His attention was only on the badly paraded cadets for a split second. His focus turned almost immediately back to the guilders standing between the Carcharodons and the plexglas. He had seen this before. He had seen it all, in every last, exacting detail.
‘These are all of them?’ Akia asked. ‘All the young?’
For a second, there was only silence. Te Kahurangi knew exactly what came next.
‘It’s a trap,’ he said over the internal vox. ‘Kill them.’
He lunged with his force staff, crushing the skull of the nearest guilder. As the fat man crumpled, Akia and the rest of First Squad responded without hesitation. The helpless humans wailed as the Carcharodons slaughtered them.
Te Kahurangi kicked another guilder out of his way and slammed himself into the plexglas separating the gantry from the cavern below. The sheet gave way with a crash, and the Pale Nomad found himself in freefall. Armour streaked red, the rest of the Carcharodons followed him out, beating aside the guilders blocking their path. They were still falling when the mining charges taped to the underside of the gantry detonated.
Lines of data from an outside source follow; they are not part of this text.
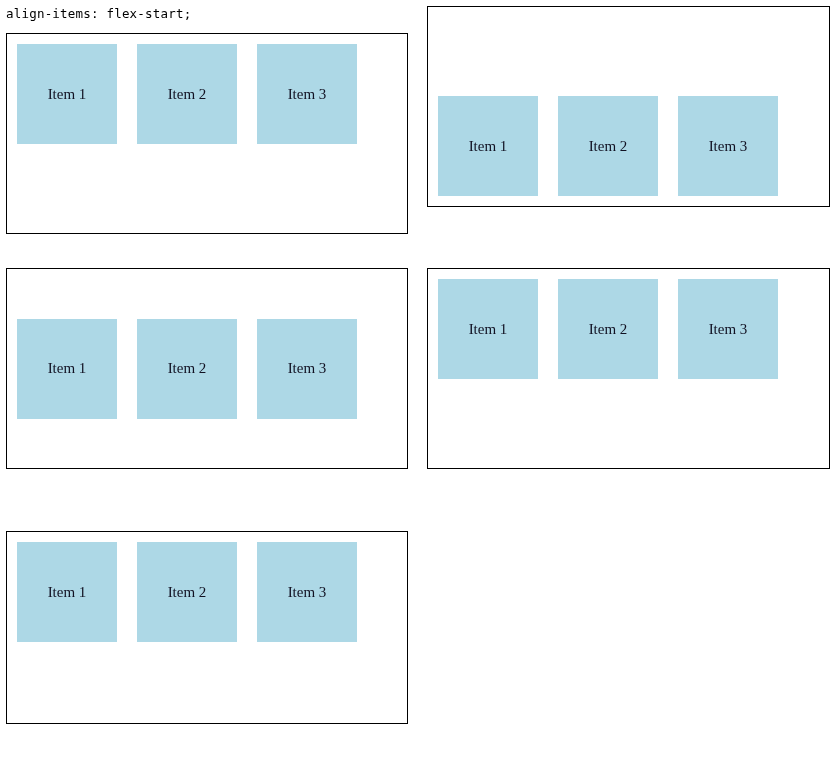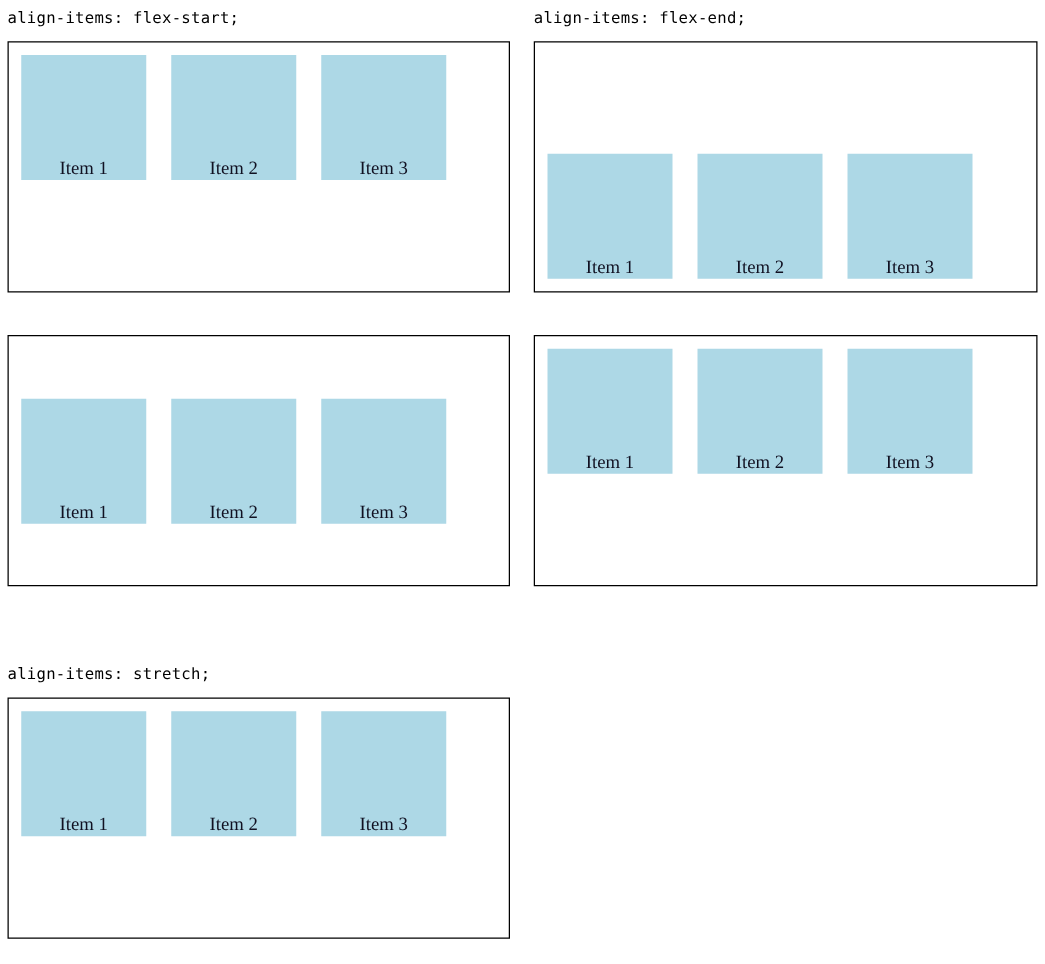"align-items: flex-end;" div.panel-title { html: <div>align-items: flex-end;</div> -> none }
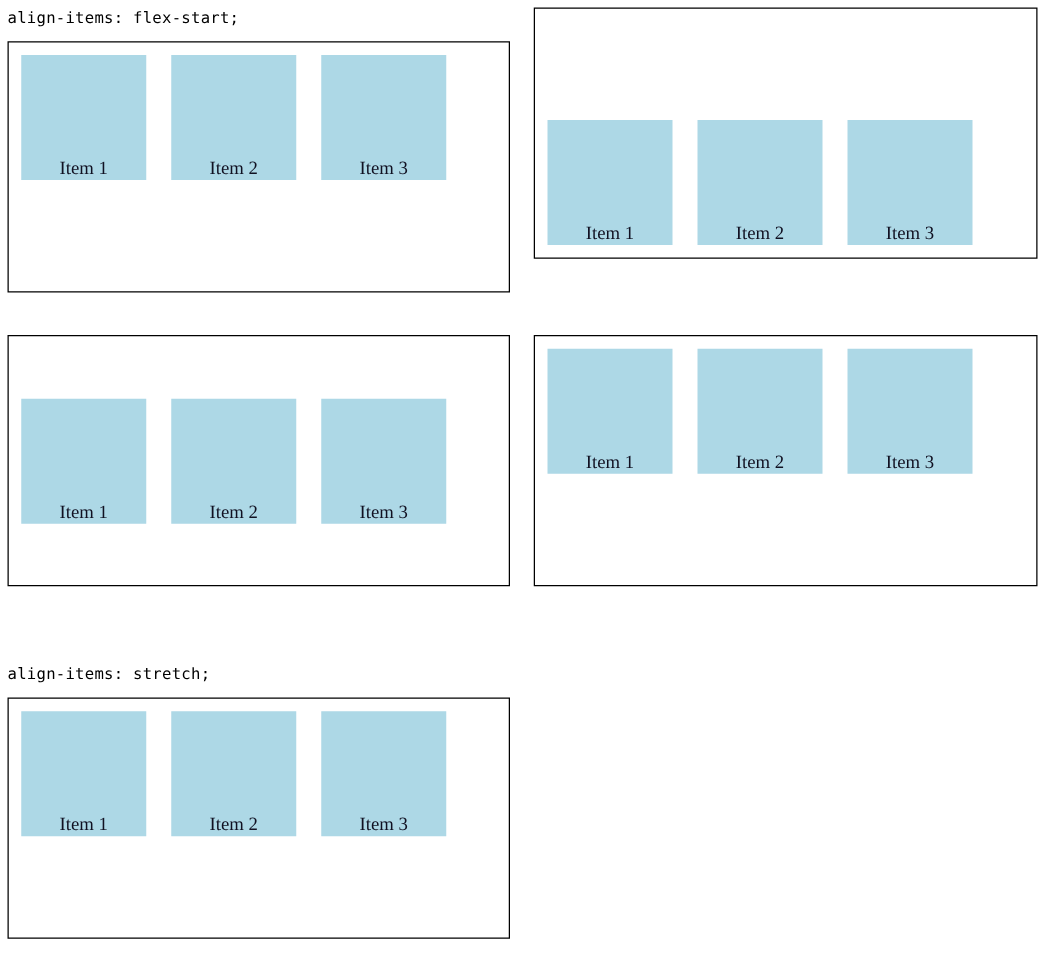"Item 1" .flex-item { align-items: flex-end -> center }
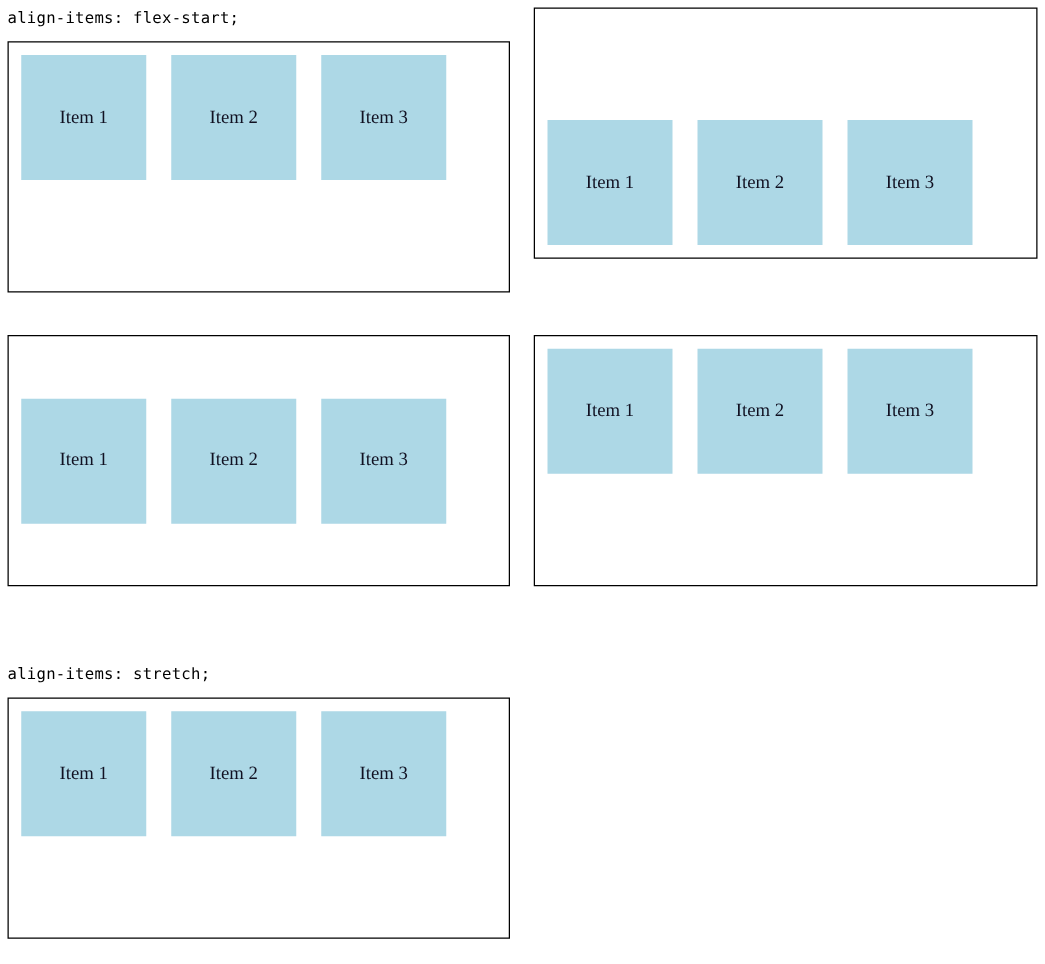"align-items: stretch;" div.panel-title { html: <div>align-items: stretch;</div> -> none }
The shockwave flung Te Kahurangi across the chamber. His servos absorbed the impact, but the landing still kicked up a hail of grit and left the bare rock floor scarred. He found his feet swiftly, auto-senses piercing the haze left by the blast, his genhanced body unfazed by the sudden and violent dislocation.
He’d landed less than two dozen paces from the front ranks of the Guard cadets, who themselves had been pitched from their feet by the blast. His void brothers were around him, rising. The markers representing each member of the Command Squad still blinked green and unharmed on the visor display.
The cadets opened fire. The first las-bolt – well-aimed or fortunate – struck Te Kahurangi’s helm, cracking off and snapping his head to one side. Another shot scored off his right pauldron, while a third and fourth slashed past to his left and right, their snap-crack reports joining the echo of the mining charge blast still bouncing back from the cavern’s scarred ceiling. He snarled. More shots darted wide. Some of the so-called cadets simply scattered.